Installé à Banyuls, non loin de la frontière espagnole, depuis 1882, le laboratoire océanologique Arago étudie depuis cette époque la faune et la flore marine. Depuis moins longtemps, ses chercheurs s'intéressent aux micro-organismes, notamment les bactéries. Derrière leurs adaptations à des environnements très variés, parfois extrêmes, se cachent des molécules que la médecine ou la cosmétique peuvent exploiter. © Laboratoire Arago

Le séquençage rapide de l'ADN, une technique essentielle de la pêche aux molécules

Comment se passe une collaboration entre ces explorateurs des océans et un laboratoire de cosmétique et de pharmaceutique ? Par la présence de chercheurs venus de l'entreprise et par le financement de matériels et de stages de recherche effectués par des étudiants pour isoler des molécules potentiellement intéressantes et les caractériser.
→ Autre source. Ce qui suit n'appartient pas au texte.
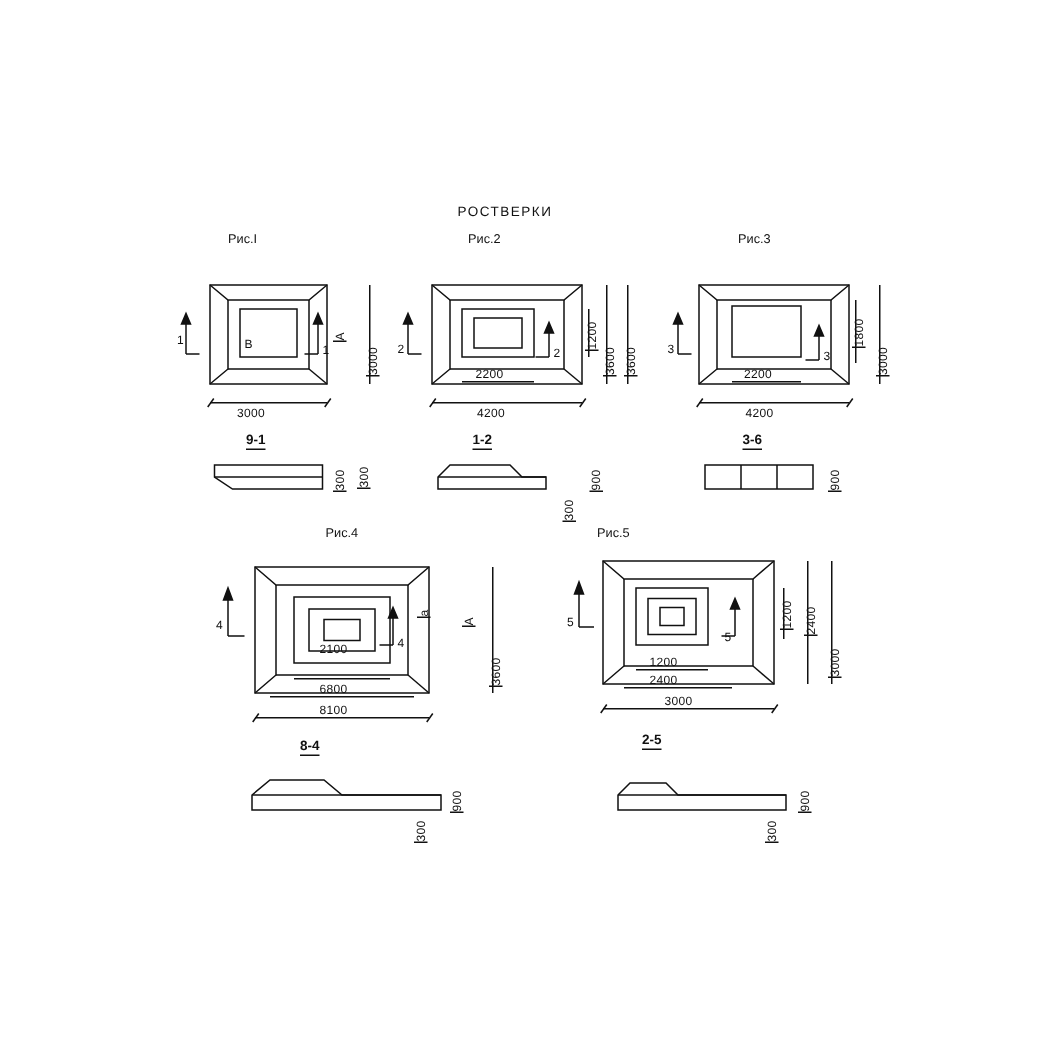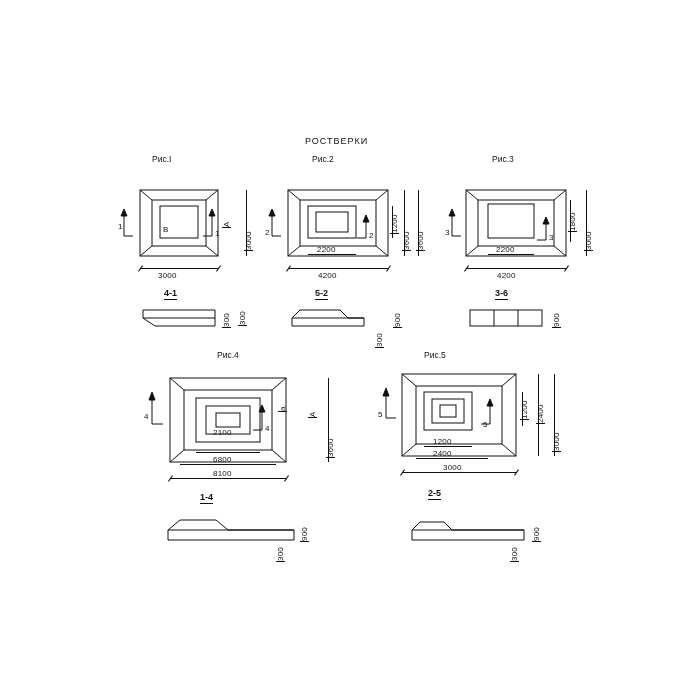--- a/index.html
+++ b/index.html
@@ -73,7 +73,7 @@
   <div class="lbl" style="left:118px;top:222px;">1</div>
   <div class="lbl" style="left:215px;top:229px;">1</div>
 
-  <div class="secname" style="left:164px;top:288px;"><span class="ul">4-1</span></div>
+  <div class="secname" style="left:164px;top:288px;"><span class="ul">9-1</span></div>
 
   <svg width="700" height="700">
     <g fill="none" stroke="#111" stroke-width="1">

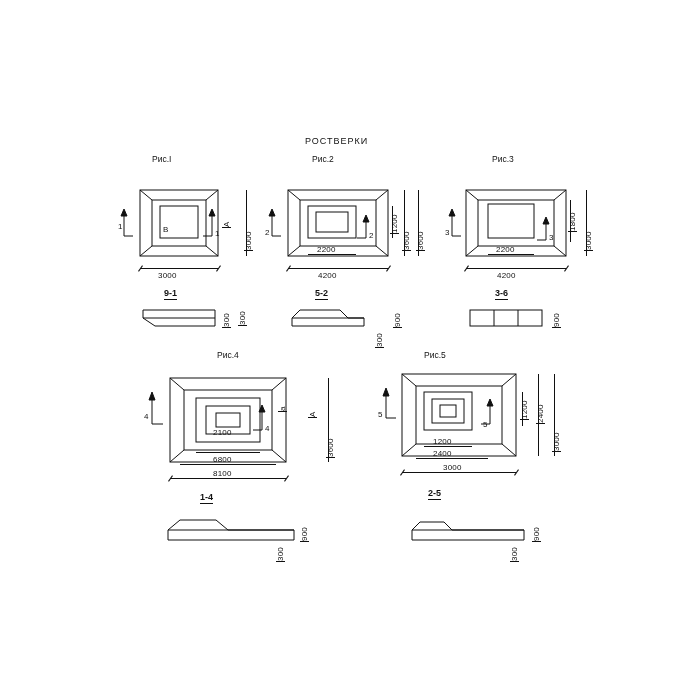--- a/index.html
+++ b/index.html
@@ -124,7 +124,7 @@
   <div class="lbl" style="left:265px;top:228px;">2</div>
   <div class="lbl" style="left:369px;top:231px;">2</div>
 
-  <div class="secname" style="left:315px;top:288px;"><span class="ul">5-2</span></div>
+  <div class="secname" style="left:315px;top:288px;"><span class="ul">1-2</span></div>
 
   <svg width="700" height="700">
     <g fill="none" stroke="#111" stroke-width="1">

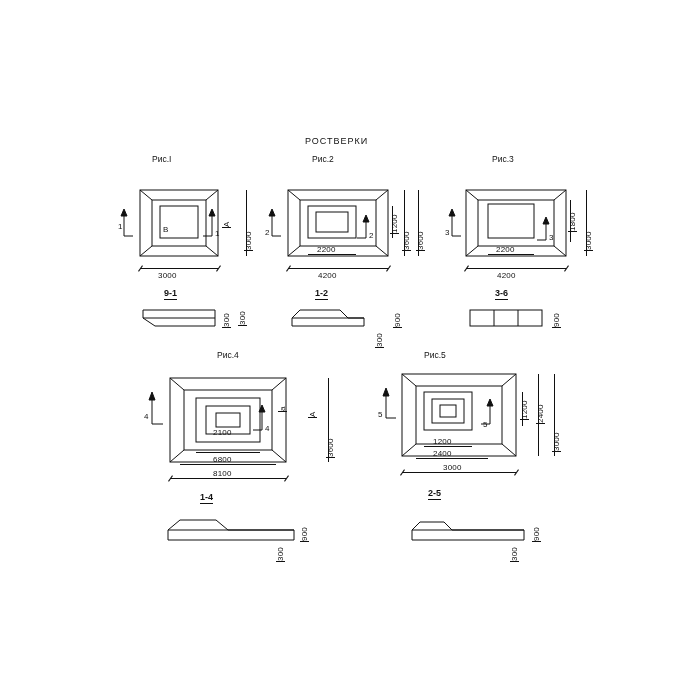--- a/index.html
+++ b/index.html
@@ -232,7 +232,7 @@
   <div class="lbl v" style="left:300px;top:542px;">900</div>
   <div class="lbl v" style="left:276px;top:562px;">300</div>
 
-  <div class="figname" style="left:424px;top:350px;">Рис.5</div>
+  <div class="figname" style="left:398px;top:350px;">Рис.5</div>
 
   <svg width="700" height="700">
     <g fill="none" stroke="#111" stroke-width="1">

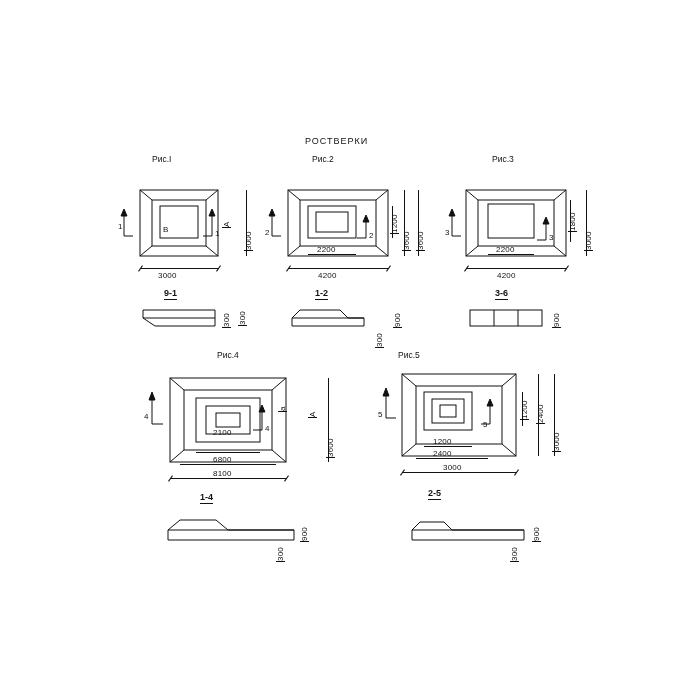--- a/index.html
+++ b/index.html
@@ -221,7 +221,7 @@
   <div class="lbl" style="left:144px;top:412px;">4</div>
   <div class="lbl" style="left:265px;top:424px;">4</div>
 
-  <div class="secname" style="left:200px;top:492px;"><span class="ul">1-4</span></div>
+  <div class="secname" style="left:200px;top:492px;"><span class="ul">8-4</span></div>
 
   <svg width="700" height="700">
     <g fill="none" stroke="#111" stroke-width="1">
La molécule peut ressembler à un antibiotique ou à des composés ayant des effets liés à l'inflammation par exemple. « Les techniques de laboratoires sont aujourd'hui très efficaces pour séquencer l’ADN des micro-organismes et les comparer avec les outils de la bio-informatique. » Pierre-Fabre, développant de nombreuses molécules issues des plantes, travaille également dans la culture de cellules végétales pour aller chercher des molécules originales. « Cette méthode nous permet de travailler sur des plantes rares, ou protégées, difficiles à obtenir en quantités ».
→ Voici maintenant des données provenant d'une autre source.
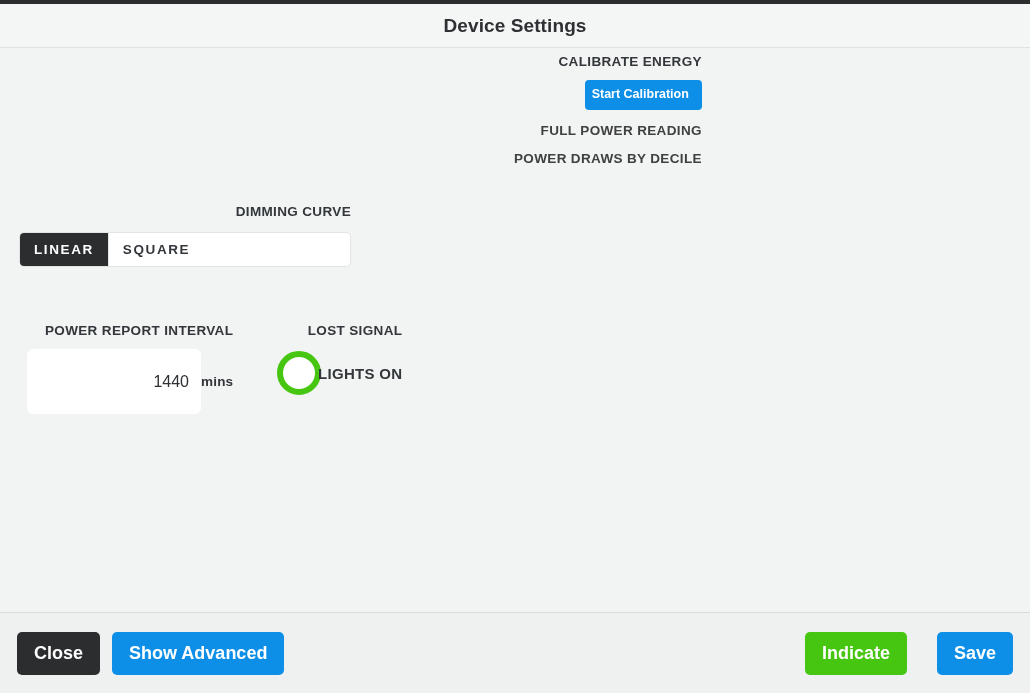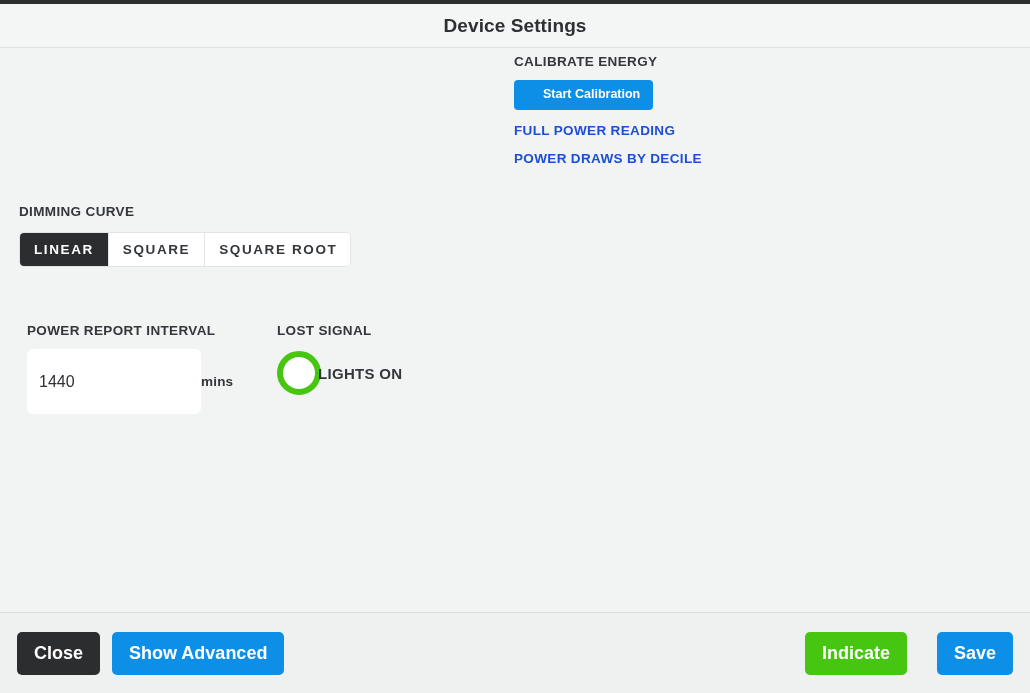--- a/index.html
+++ b/index.html
@@ -3,7 +3,7 @@
 <meta charset="utf-8">
 <title>Device Settings</title>
 <style>
-  * { box-sizing: border-box; }
+  * { box-sizing: border-box; text-align: right; }
   html, body {
     margin: 0;
     padding: 0;

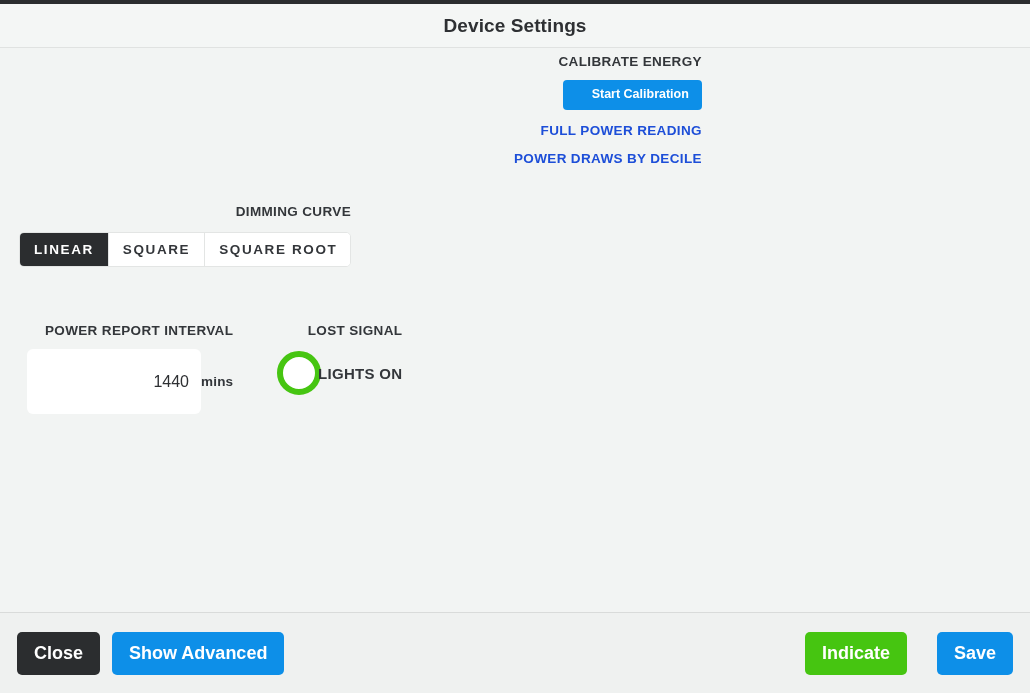--- a/index.html
+++ b/index.html
@@ -97,7 +97,7 @@
   .btn-start-calibration {
     display: inline-block;
     margin-top: 11px;
-    padding: 8px 13px 9px 29px;
+    padding: 8px 13px 9px 7px;
     background: #0d8fe8;
     color: #ffffff;
     font-size: 12.5px;

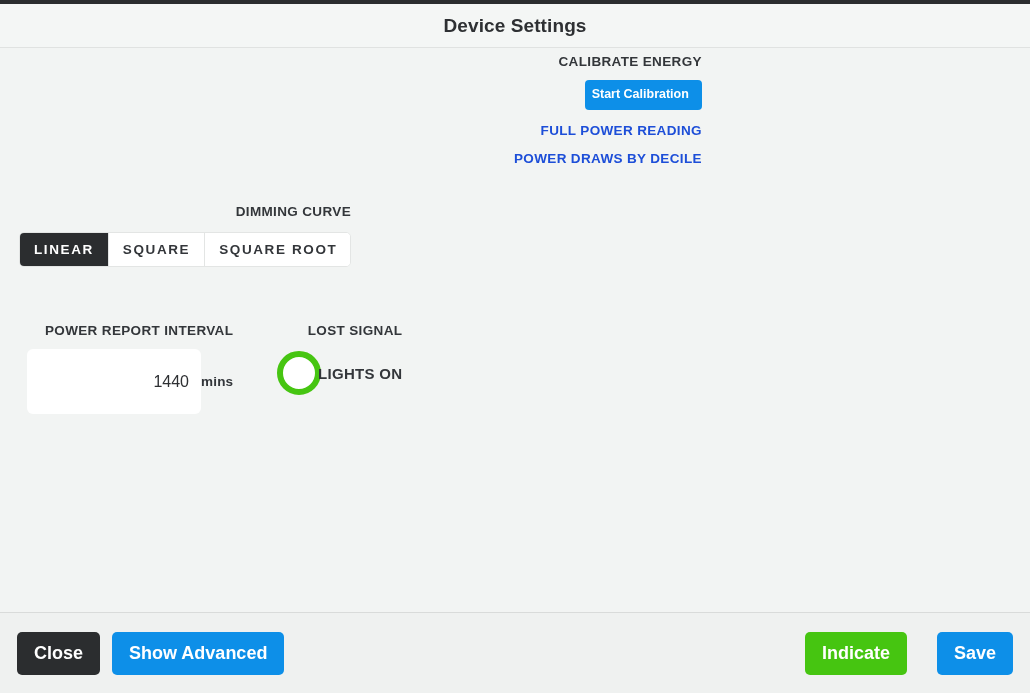--- a/index.html
+++ b/index.html
@@ -113,7 +113,7 @@
     font-size: 13.5px;
     font-weight: bold;
     letter-spacing: 0.35px;
-    color: #1d4ed8;
+    color: #404040;
     text-transform: uppercase;
   }
 

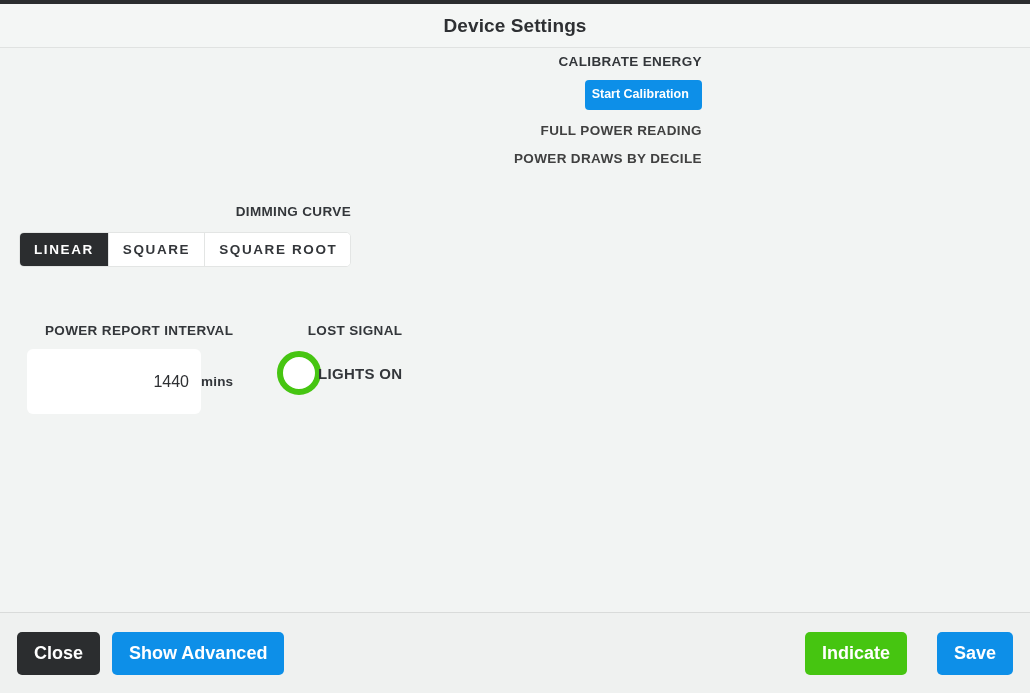--- a/index.html
+++ b/index.html
@@ -268,7 +268,6 @@
     <div class="segmented">
       <div class="segment active">LINEAR</div>
       <div class="segment">SQUARE</div>
-      <div class="segment">SQUARE ROOT</div>
     </div>
   </div>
C'est donc ce travail, essentiellement scientifique, d'analyse des gènes et des protéines, qui intéresse une entreprise comme Pierre-Fabre. « Une fois repérés les métabolites potentiellement intéressants, c'est à nous de comparer avec ce qui existe déjà sur le marché et estimer si la nouvelle molécule donne de meilleurs résultats. C'est là une affaire de stratégie. Nous devons ensuite mettre au point un processus de fabrication à l'échelle industrielle. Si la molécule est petite, la synthèse chimique sera la bonne solution. Si elle est complexe, ce seront des procédés de biotechnologie, utilisant des cellules (bactériennes ou végétales) qui sauront la fabriquer. »
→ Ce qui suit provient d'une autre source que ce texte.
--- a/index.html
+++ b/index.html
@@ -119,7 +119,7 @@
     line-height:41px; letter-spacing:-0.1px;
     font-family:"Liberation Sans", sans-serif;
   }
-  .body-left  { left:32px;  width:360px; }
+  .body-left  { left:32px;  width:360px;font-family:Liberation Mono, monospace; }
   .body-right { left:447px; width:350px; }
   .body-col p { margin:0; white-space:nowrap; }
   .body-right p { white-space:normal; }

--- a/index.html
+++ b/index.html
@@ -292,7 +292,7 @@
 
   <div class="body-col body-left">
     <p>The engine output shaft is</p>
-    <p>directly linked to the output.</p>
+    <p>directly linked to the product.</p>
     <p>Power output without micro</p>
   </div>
La « pêche aux molécules » demande de la patience. En douze années de collaboration avec le laboratoire Arago, un produit aux propriétés inflammatoires a, pour l'instant, été commercialisé, en l'occurrence le Xeracalm, sous la marque Avène. Cette molécule ne vient pas de l'océan mais nous a été offerte par une bactérie vivant en eau douce. La richesse moléculaire des mers, des lacs et des rivières est encore largement à explorer, non pour piller la ressource mais pour imiter la nature, et, dans cette quête, les scientifiques sont aux premières loges.